Throughout this iterative process, all improvisations are archived by recording them on video — the analogue of a scientist's lab book. We use the improvised material to eventually create our script. In the traditional theatrical process, the script, and costume and set designs, are nearly or completely in place before rehearsals start. Public performances begin 4-6 weeks after the first rehearsal; in contrast to the process of experimental science, there is not adequate time or room for mistakes or discovery. Having a final script in advance of a rehearsal seems rather like a scientist publishing a paper before doing the experiment. This statement is not a dismissal of the traditional theatrical process, but it is further evidence of how the creative process of artistic practice can benefit from the creative process of scientific practice.
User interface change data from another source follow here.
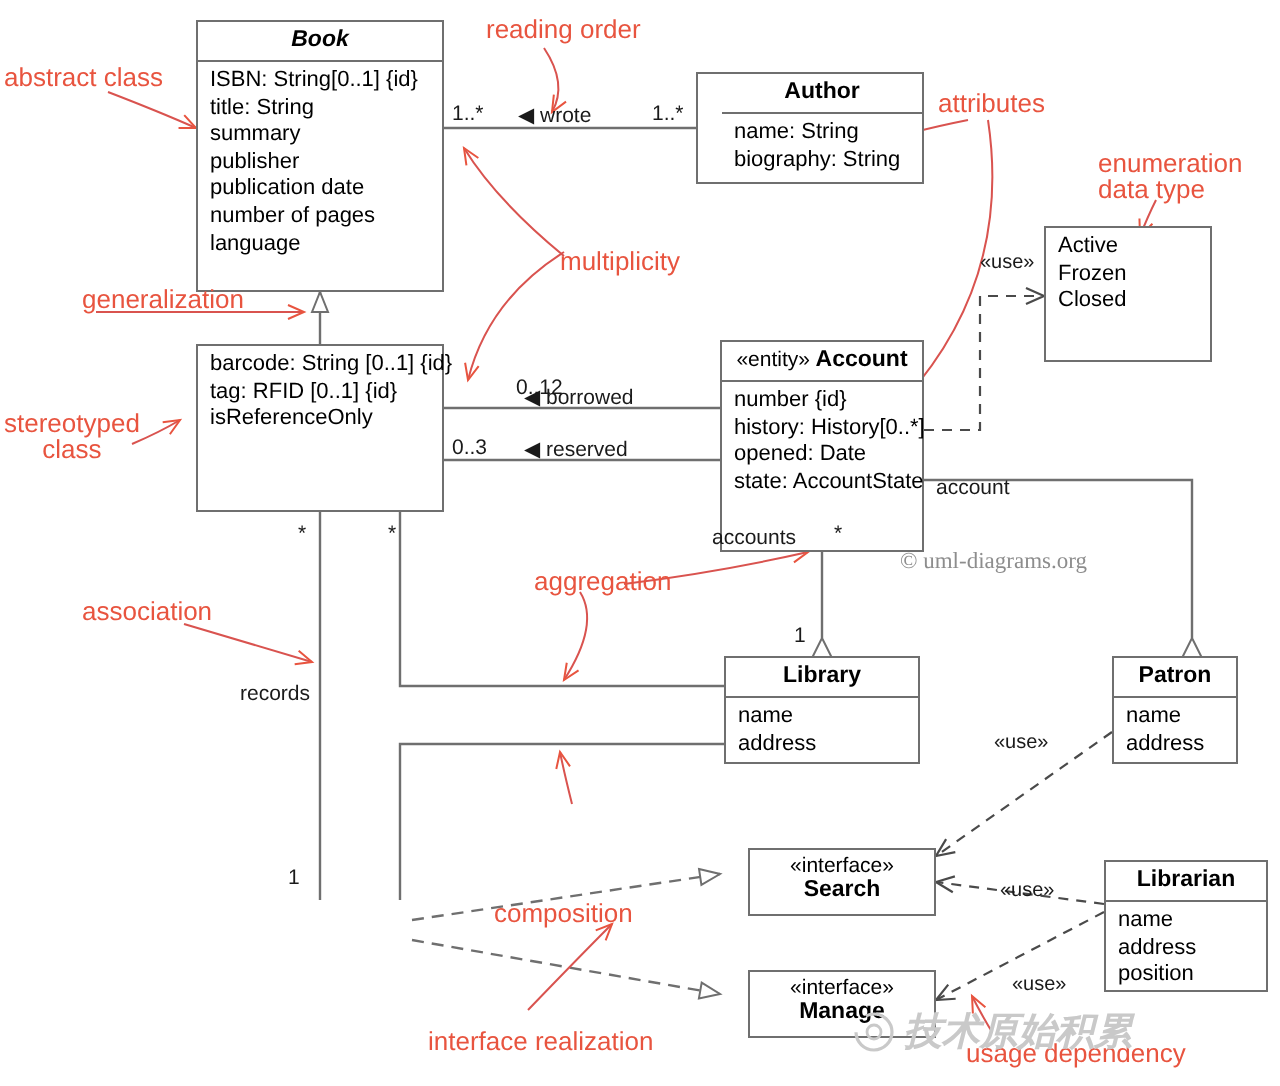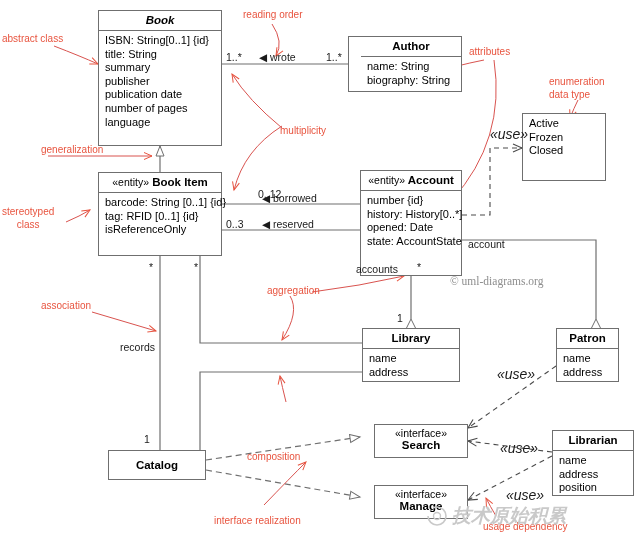"reading order" .anno { font-size: 10px -> 13px }
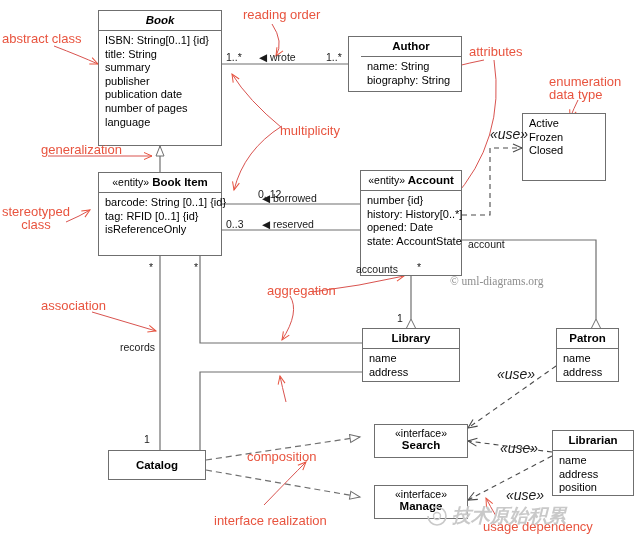"«use»" .stereo-lbl { font-size: 14px -> 10px; font-style: italic -> none }
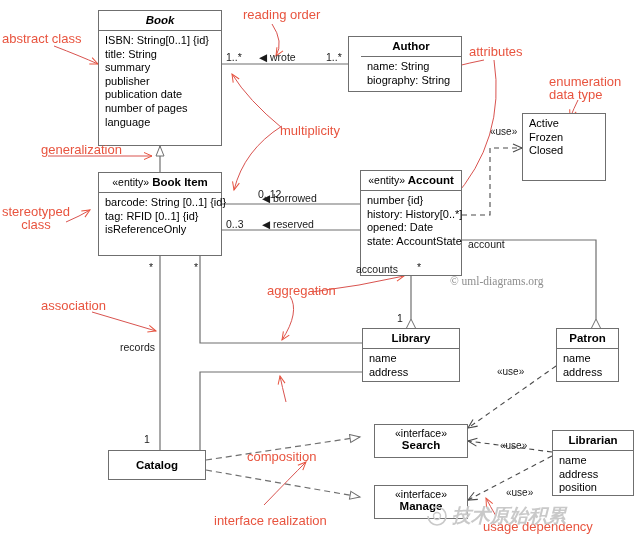"«entity» Book Item" div.uml-head { html: <div> <span>«entity»</span> <span>Book Item</span> </div> -> none }
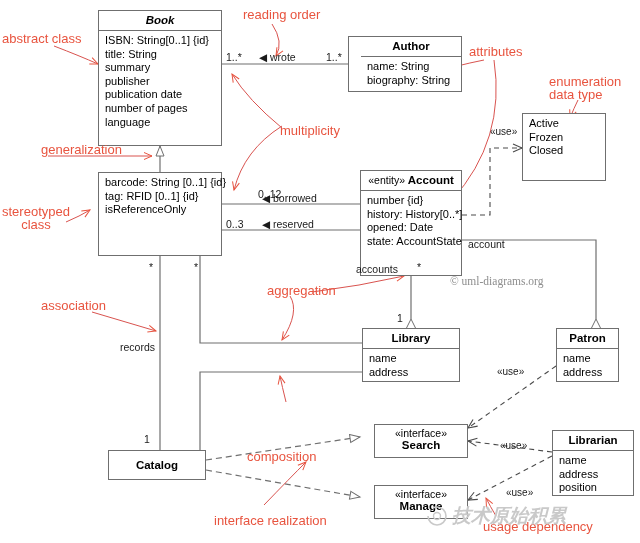"Catalog" div.uml-class { html: <div> <div> <span>Catalog</span> </div> </div> -> none }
In the STAGE Lab, everyone collaborates in the same room, at the same time, from the very beginning — everyone from scientists and writers to actors and multimedia artists. We believe the sum is greater than any of its individual elements. Suppose, for example, the lighting designer is improvising along with the actors, and at one point, in response to what the actors are doing, the lighting designer instinctively throws a panel of light onto the stage. It falls in such a way as to suggest a doorway. Let us say the project we're working on at that moment is about symmetry, so the scientists suggest we have two doorways, one on each side of the stage. Picking up on that idea, the director decides that every time a character enters the door on stage left, another character enters the door on stage right. In this way, symmetry is echoed, and therefore the story is being told on yet another level. This would likely never have happened if the scientists and the lighting designer hadn't been there at just that moment, collaborating together. Everyone's intuition comes into play, and by being exposed to each other's processes, scientists and artists learn to think and work in new ways.


As mentioned, technology is used in the staging of our plays as a critical component of telling the story. We can only see what works by experimenting with different types of technology and media. For example, as we were working on a play about the science of consciousness, one of our graduate student collaborators decided to use Google Deep Dream software to realize the video imagery for a particular scene. He used this software to train an artificial neural network to recognize features and patterns in an image. Specifically, he trained the network to recognize the forms and patterns of butterflies, and then to overemphasize them in the resulting images. By applying this technique to every frame of the video, he was able to create smooth image transitions that replicate the way our attention shifts in dreams. We strongly favor using this kind of technology in the production because it employs an artificial neural network to convey the workings of the brain's neural network, thereby echoing the theme of the play on multiple levels. Moreover, the video that results from using this technology has the advantage of looking especially dreamlike, thereby further enhancing the theme. To give additional thematic resonance, the graduate student chose the imagery of butterflies because in Greek, "psyche" means butterfly, and psyche, in all its meanings, was an important thematic element in this play about consciousness.

 

 

Our way of working also raises new questions. With technology integrated into stage performances, will we arrive at a new art form that centers on conveying a story, that is, something that lies between live theatre and the technology of the moving image? Might we come up with new technologies that arise out of the needs of a particular project? Might artistic practice lead a scientist to new ideas, or a new way of doing science — and vice versa?